Every day, as we hacked and chopped at the 10 inches of new ice forming around the stern, I looked at the waterline, searching for the clue that would tell me that the hull was rising through the ice, propelled by its own buoyancy. After ten long days I knew I had it. So sensitized to the smallest changes, I detected that the waterline had receded down the hull by a mere millimeter. We were on our way.

The next day it was two millimeters, then three, then the stern started bounding upwards at the incredible rate (for the Arctic) of an inch and a half a day. One day in March Northanger finally broke free, bobbing on an even keel again after months of anxiety and punishing work. In spite of the amazing array of technical equipment we had packed aboard, a simple iron-age implement saved the day. Sverdrup, I’m sure, would have approved.

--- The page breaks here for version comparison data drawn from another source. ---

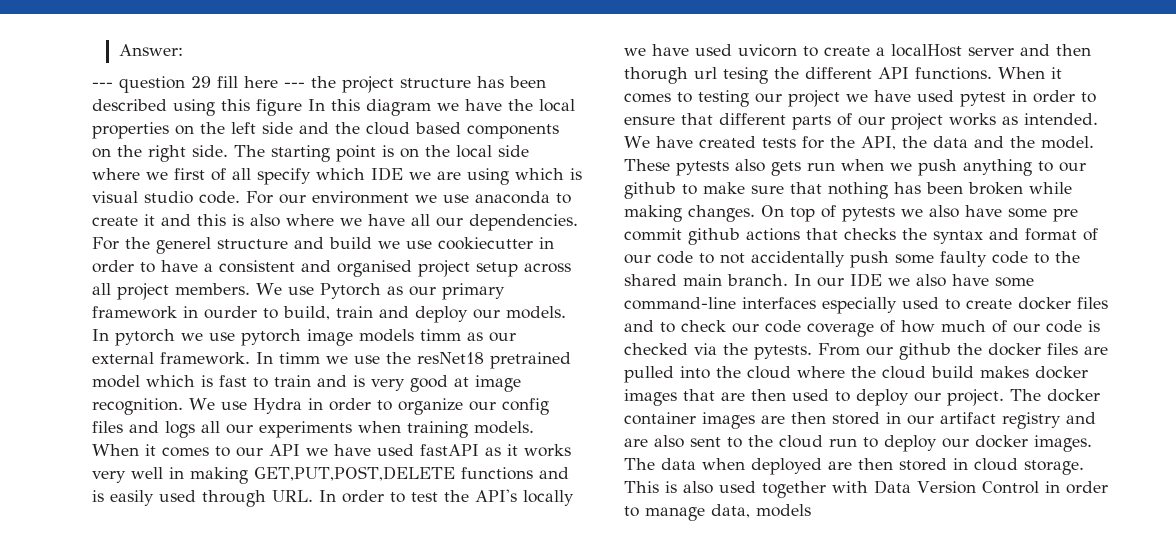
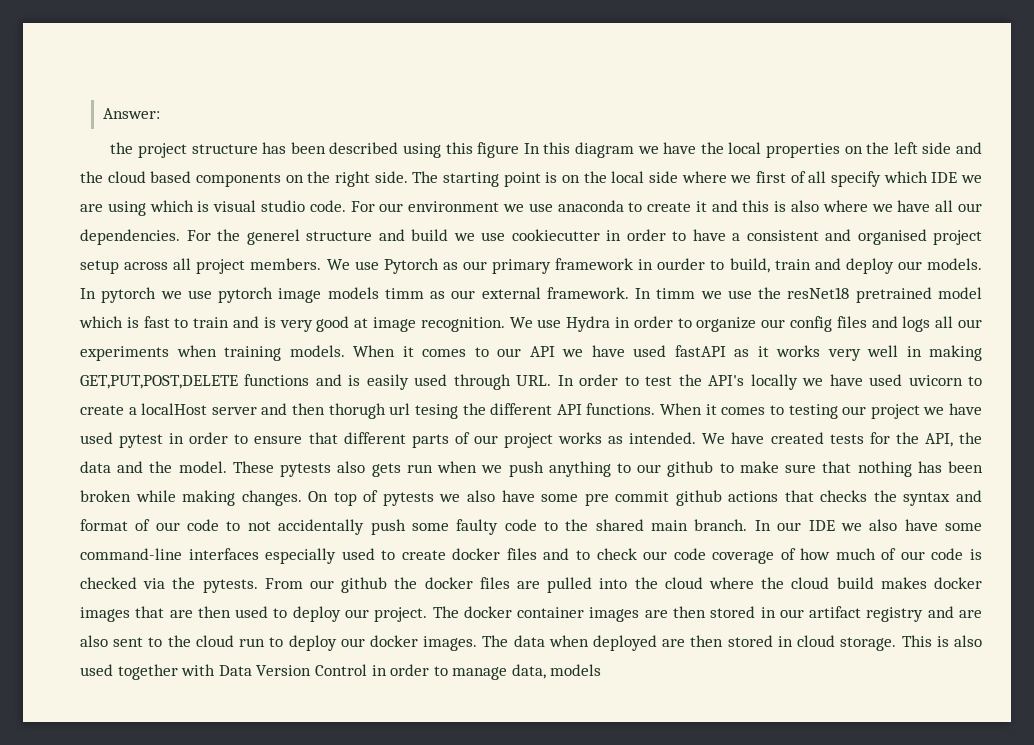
- --- question 29 fill here --- the project structure has been described using this figure In this diagram we have the local properties on the left side and the cloud based components on the right side.
+ the project structure has been described using this figure In this diagram we have the local properties on the left side and the cloud based components on the right side.

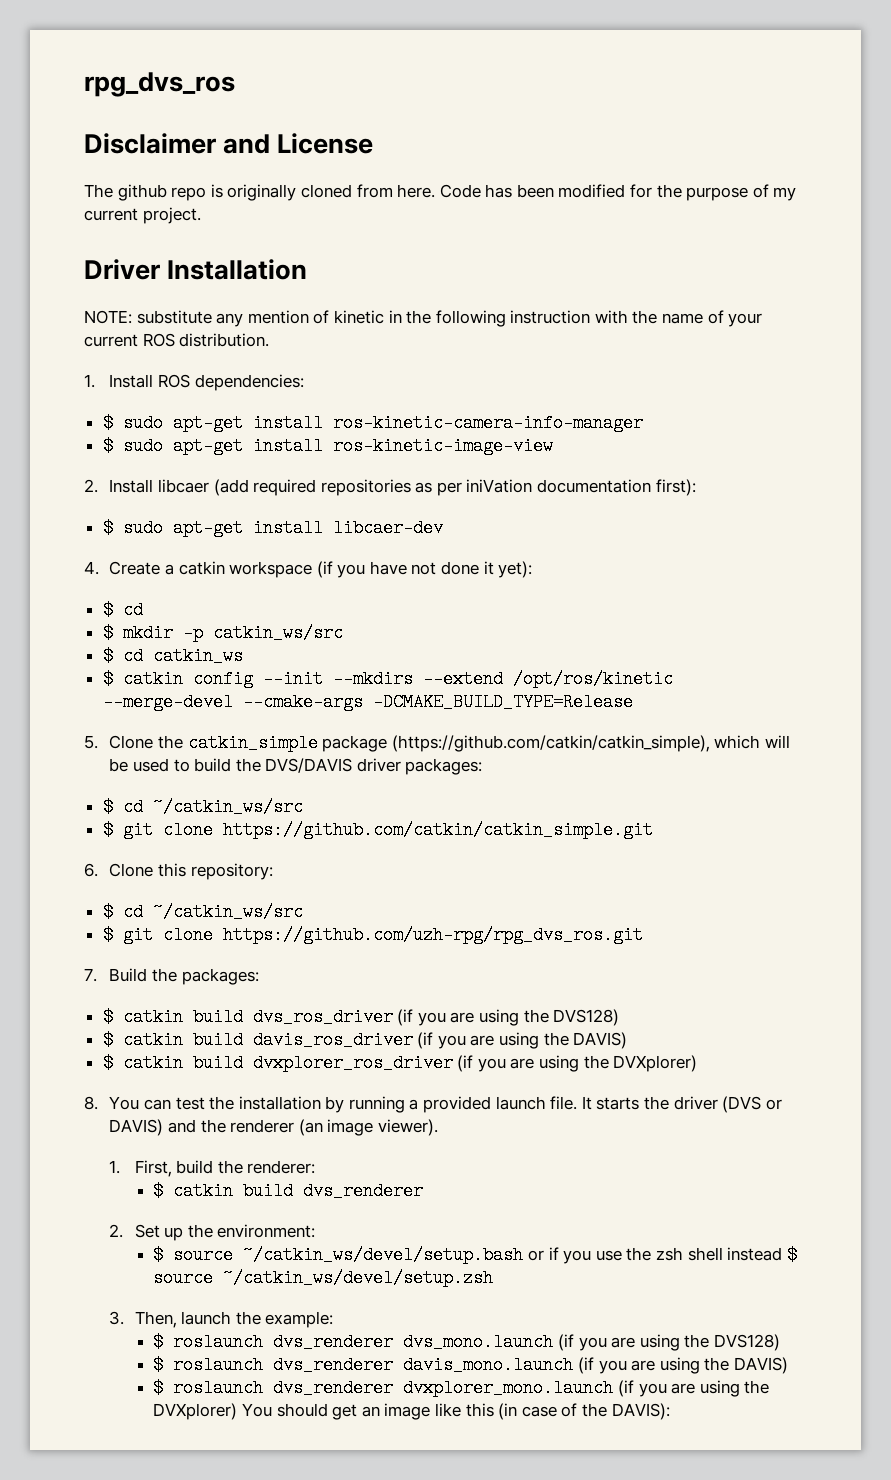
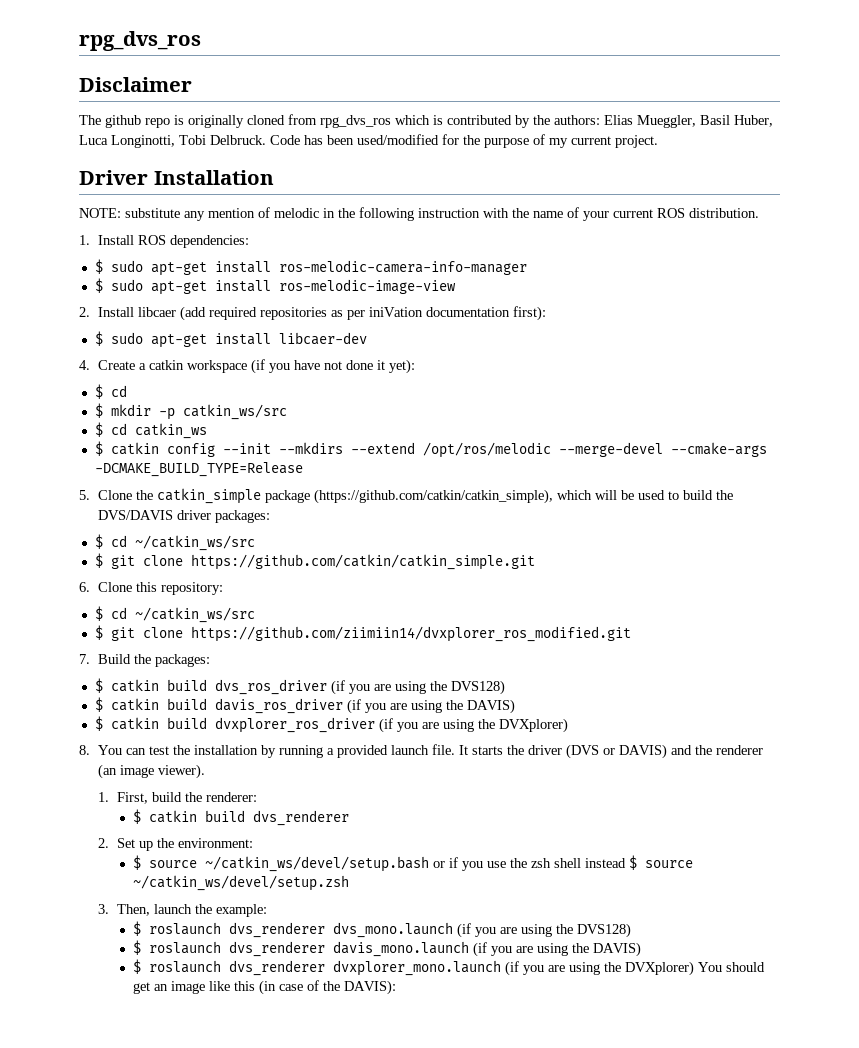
- Disclaimer and License
+ Disclaimer
- The github repo is originally cloned from here.
+ The github repo is originally cloned from rpg_dvs_ros which is contributed by the authors: Elias Mueggler, Basil Huber, Luca Longinotti, Tobi Delbruck.
- Code has been modified for the purpose of my current project.
+ Code has been used/modified for the purpose of my current project.
- NOTE: substitute any mention of kinetic in the following instruction with the name of your current ROS distribution.
+ NOTE: substitute any mention of melodic in the following instruction with the name of your current ROS distribution.
- $ sudo apt-get install ros-kinetic-camera-info-manager
- $ sudo apt-get install ros-kinetic-image-view
+ $ sudo apt-get install ros-melodic-camera-info-manager
+ $ sudo apt-get install ros-melodic-image-view
- $ catkin config --init --mkdirs --extend /opt/ros/kinetic --merge-devel --cmake-args -DCMAKE_BUILD_TYPE=Release
+ $ catkin config --init --mkdirs --extend /opt/ros/melodic --merge-devel --cmake-args -DCMAKE_BUILD_TYPE=Release
- $ git clone https://github.com/uzh-rpg/rpg_dvs_ros.git
+ $ git clone https://github.com/ziimiin14/dvxplorer_ros_modified.git

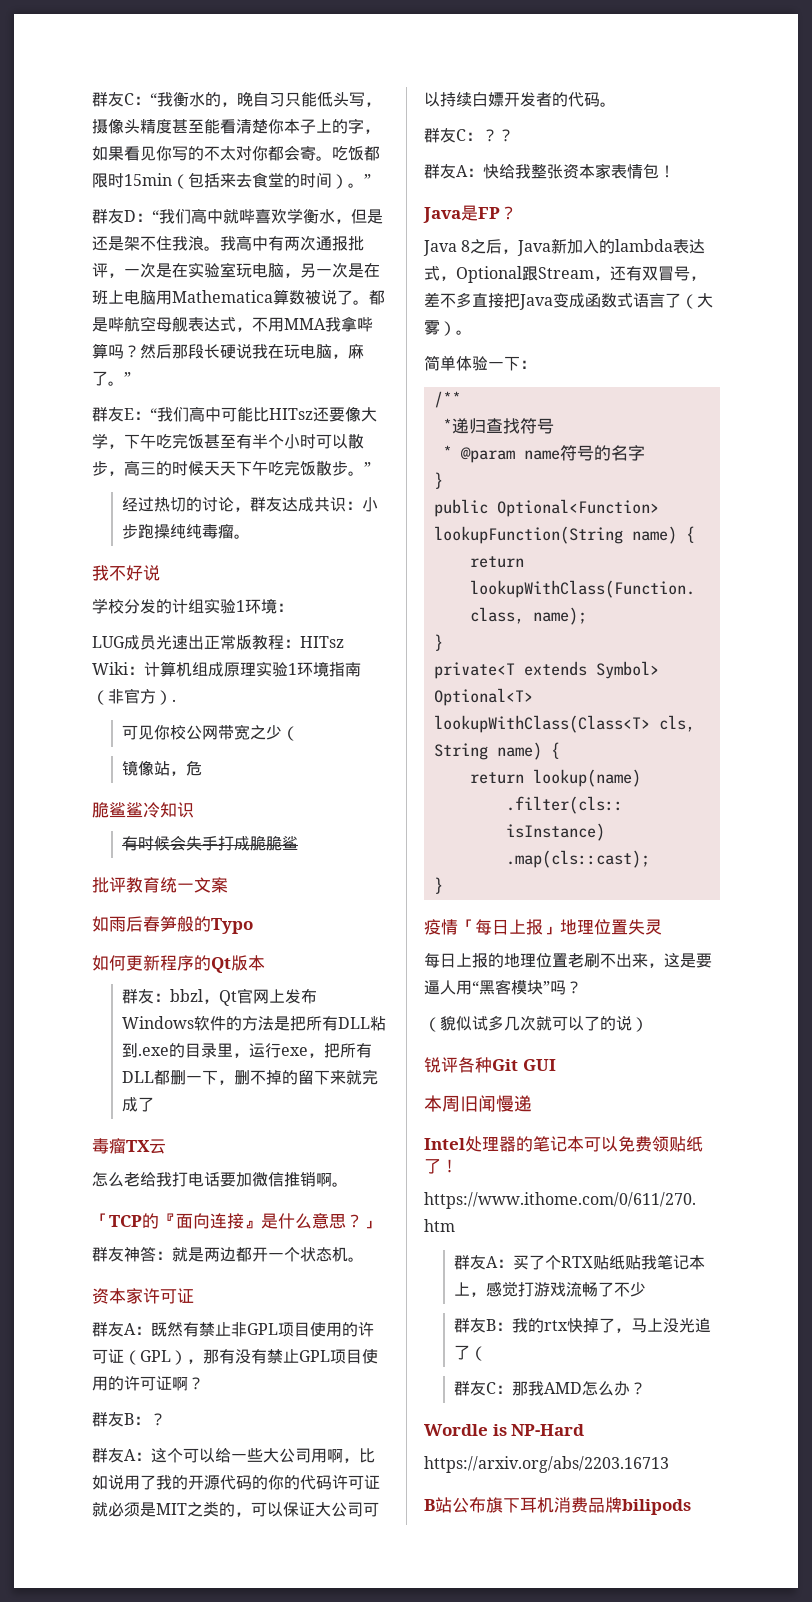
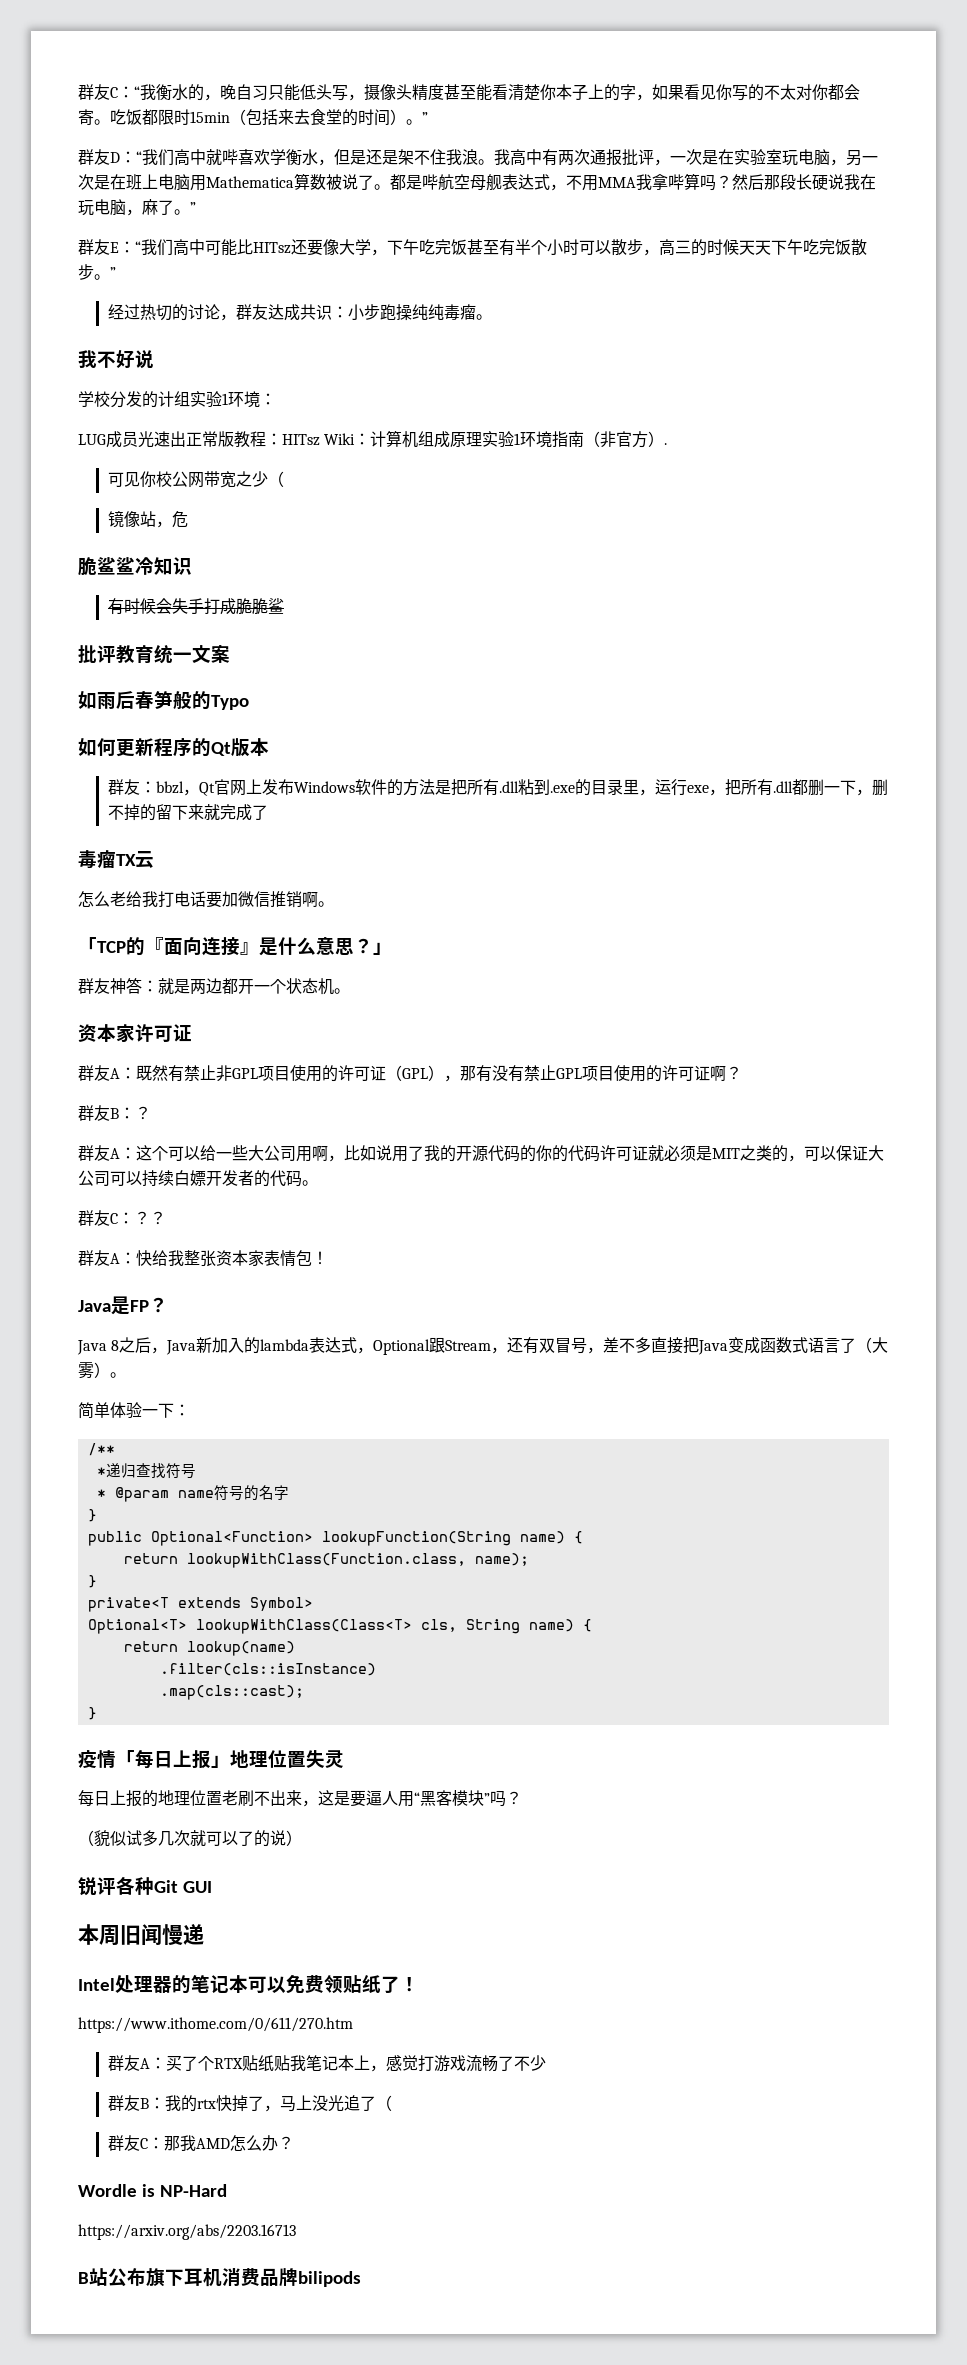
- 群友：bbzl，Qt官网上发布Windows软件的方法是把所有DLL粘到.exe的目录里，运行exe，把所有DLL都删一下，删不掉的留下来就完成了
+ 群友：bbzl，Qt官网上发布Windows软件的方法是把所有.dll粘到.exe的目录里，运行exe，把所有.dll都删一下，删不掉的留下来就完成了

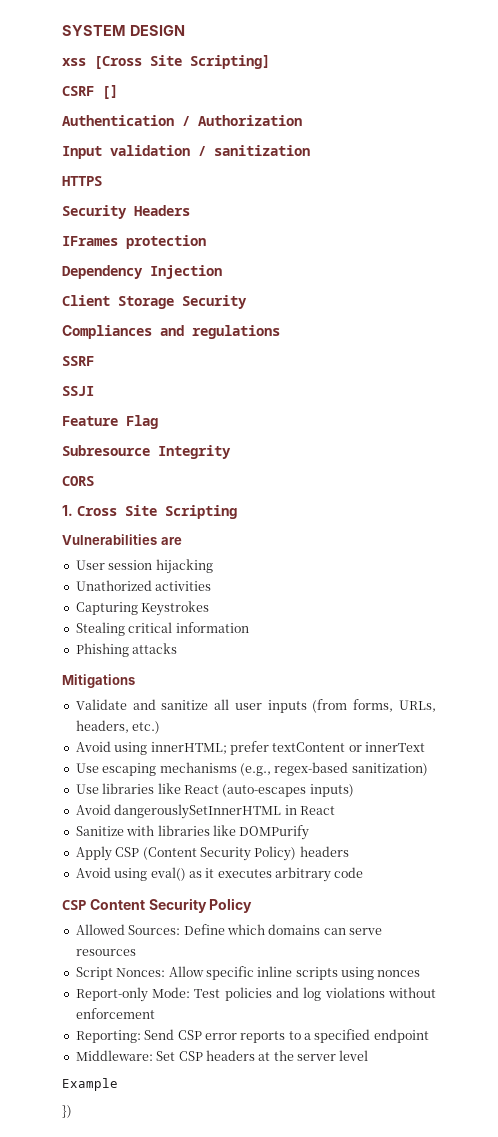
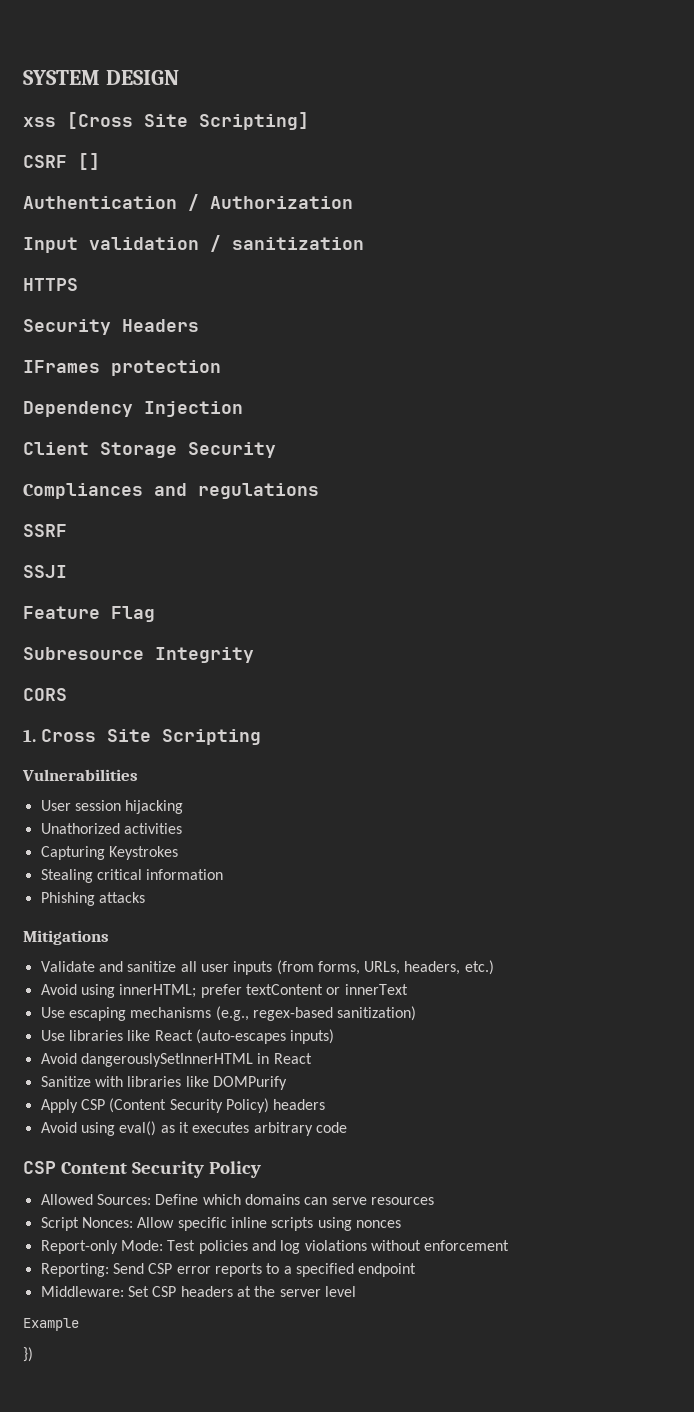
- Vulnerabilities are
+ Vulnerabilities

Out of danger for the time being, we had a little time to enjoy the incredible return to life of spring in the high Arctic and to recoup our energies for the test to come. As the sun leapt higher and higher above the horizon, the ice that imprisoned us for so long began to melt. The breakup of the Arctic sea ice every summer is one of the greatest shows on earth, and we were right there in the ring with the lions.

Greg Landreth and his partner, Keri Pashuk, are now voyaging between Newfoundland and Greenland. They live aboard Northanger full time.